L’art adapté pour s’approprier l’espace

Mandatée l’an dernier pour évaluer les retombées du Programme d’art adapté de la Place des Arts, la professeure de l’École supérieure de théâtre de l’Université du Québec à Montréal (UQAM) Maud Gendron-Langevin se questionne sur la place des personnes en situation de handicap dans l’industrie culturelle québécoise. Si le projet de recherche a été retardé dû à la pandémie, plusieurs effets du programme sont déjà observables.

Pour définir le concept de l’art adapté, la directrice de la programmation de la Place des arts (PDA), Clothilde Cardinal, explique que le programme « permet à des adultes et à des jeunes vivant avec des besoins particuliers de découvrir et d’explorer de façon dynamique les arts de la scène grâce à des ateliers pratiques et participatifs. »

Les adultes qui vivent avec des limitations fonctionnelles peuvent donc s’initier aux arts de la scène à travers plusieurs projets liés au chant, à la danse, à la musique, au théâtre ou encore à l’écriture. Chaque projet implique une série d’ateliers en compagnie d’artistes-médiateurs.

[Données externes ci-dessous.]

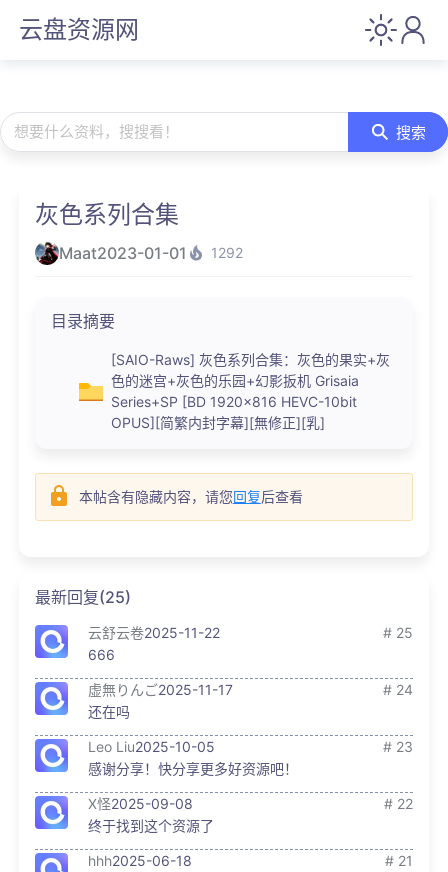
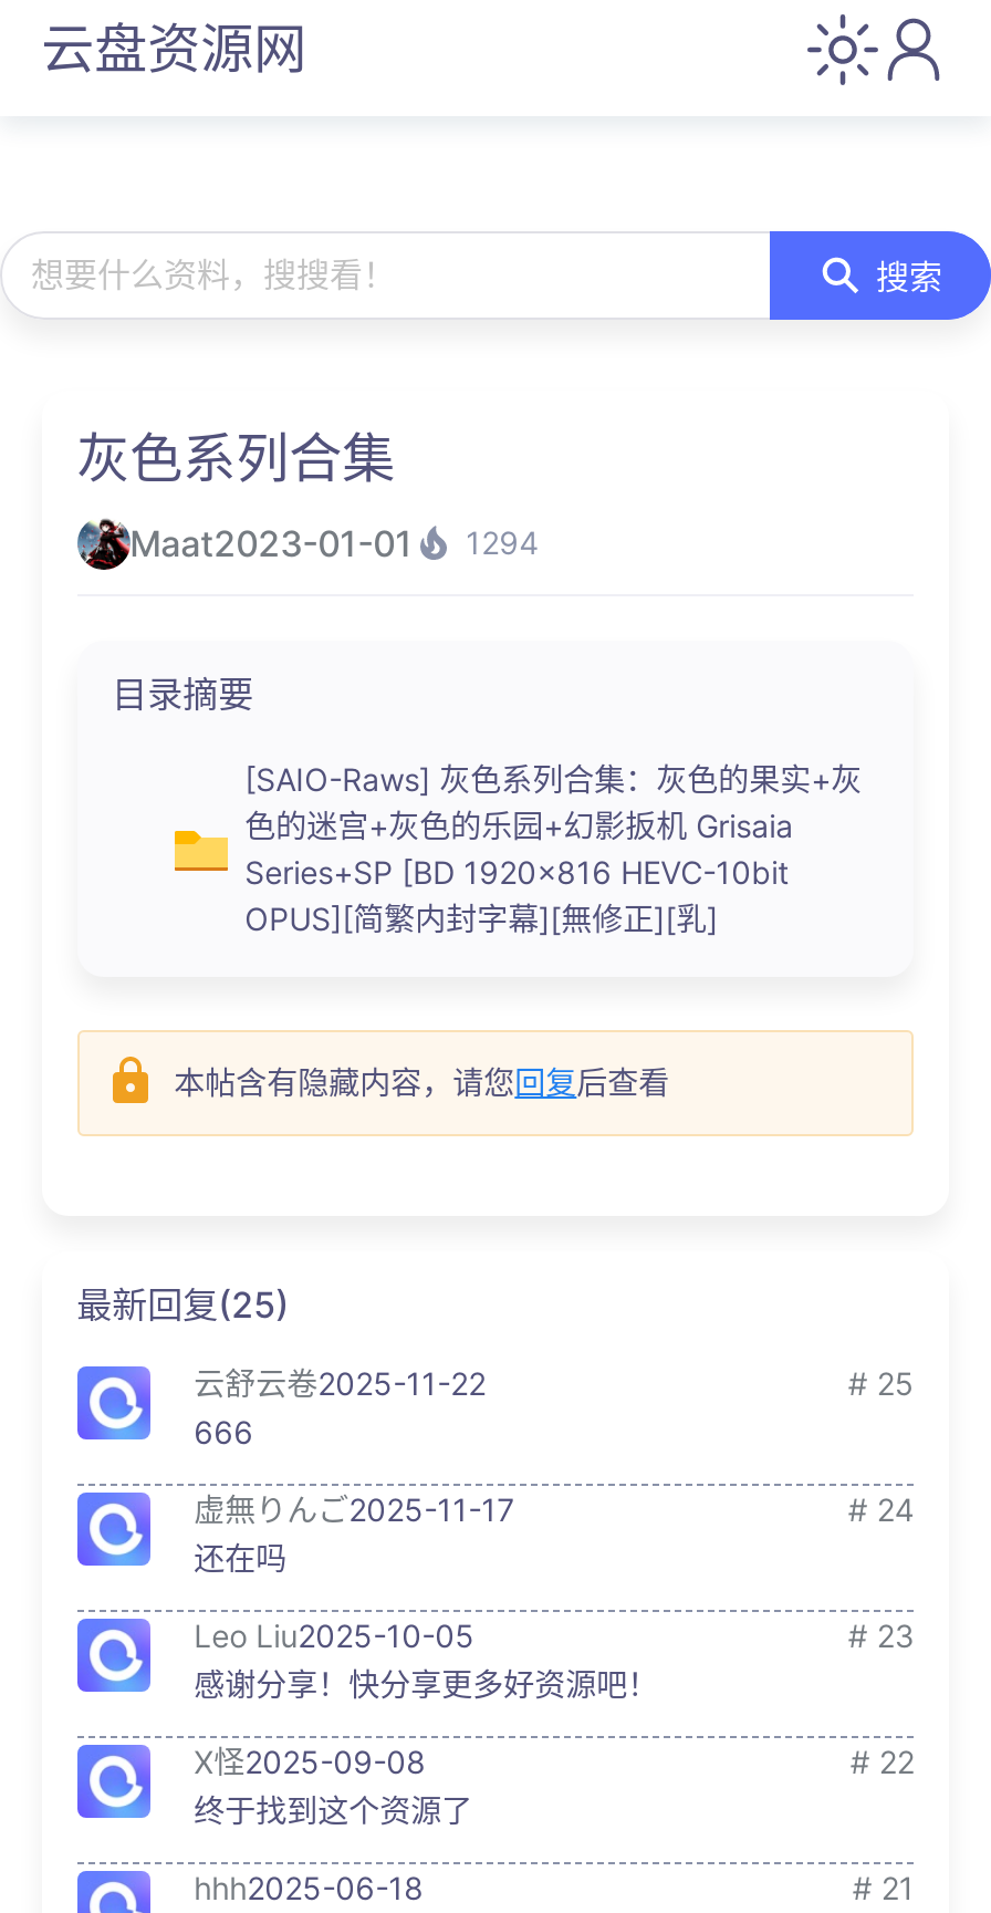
[59,242,243,262] Maat2023-01-01 1292 -> [130,520,539,564] Maat2023-01-01 1294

En février 2021, Maud Gendron-Langevin a obtenu une subvention pour son projet de recherche sur le Programme d’art adapté, fondé en 2018. La question de départ visait uniquement à déterminer et à évaluer les impacts du programme sur les participant(e)s. La chercheuse a toutefois élargi le projet afin d’y inclure les animateurs et animatrices des ateliers ainsi que les employé(e)s de la Place des Arts. « Pour toutes les personnes qui gravitent un peu autour du projet, on veut voir comment ça a une influence sur leur vie ou comment ça change leur regard », explique-t-elle.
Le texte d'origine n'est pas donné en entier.